Témoin de leurs fureurs criminelles, et révolté des vices sans nombre qui dégradent le cœur des femmes, Pygmalion vivait libre, sans épouse, et longtemps sa couche demeura solitaire. Cependant son heureux ciseau, guisé par un art merveilleux, donne à l’ivoire éblouissant une forme que jamais femme ne reçut de la nature, et l’artiste s’éprend de son œuvre. Ce sont les traits d’une vierge, d’une mortelle ; elle respire, et, sans la pudeur qui la retient, on la verrait se mouvoir ; tant l’art disparaît sous ses prestiges mêmes. Ebloui, le cœur brûlant d’amour, Pygmalion s’enivre d’une flamme chimérique. Plus d’une fois il avance la main vers son idole ; il la touche. Est-ce un corps, est-ce un ivoire ? Un ivoire ! non, il ne veut pas en convenir. Il croit lui rendre baisers pour baisers ; tour à tour il lui parle il l’étreint ; il s’imagine que la chair cède à la pression de ses doigts ; il tremble qu’ils ne laissent leur empreinte sur les membres de la statue. Tantôt il la comble de caresses, tantôt il lui prodigue les dons chers aux jeunes filles, coquillages, pierres brillantes, petits oiseaux, fleurs de mille couleurs, lis, balles nuancées, larmes tombées du tronc des Héliades. Ce n’est pas tout, il la revêt de tissus précieux ; à ses doigts étincellent des diamants ; à son cou, de superbes colliers ; à ses oreilles, de légers anneaux ; sur sa gorge, des chaînes d’or qui pendent : tout lui sied, et nue, elle semble encore plus belle. Il la couche sur des carreaux que teint la pourpre de Sidon ; il l’appelle la compagne de son lit ; il la contemple étendue sur le duvet moelleux : il croit qu’elle y est sensible.

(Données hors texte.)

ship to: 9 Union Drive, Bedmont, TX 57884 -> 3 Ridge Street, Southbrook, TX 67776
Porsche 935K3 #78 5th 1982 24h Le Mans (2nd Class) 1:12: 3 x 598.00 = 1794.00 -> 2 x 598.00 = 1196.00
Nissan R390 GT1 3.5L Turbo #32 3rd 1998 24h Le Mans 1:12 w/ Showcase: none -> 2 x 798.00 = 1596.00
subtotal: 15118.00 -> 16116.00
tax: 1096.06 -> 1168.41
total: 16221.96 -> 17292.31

C’était la fête de Vénus. Cypre tout entière célébrait cette fameuse journée. L’or éclate sur les cornes recourbées des génisses au flanc de neige qui, de toutes parts, tombent sous le couteau ; l’encens fume : Pygmalion dépose son offrande sur l’autel, et debout, d’une voix timide : « Grands dieux, si tout vous est possible, donnez-moi une épouse... (il n’ose pas nommer la vierge d’ivoire) semblable à ma vierge d’ivoire ».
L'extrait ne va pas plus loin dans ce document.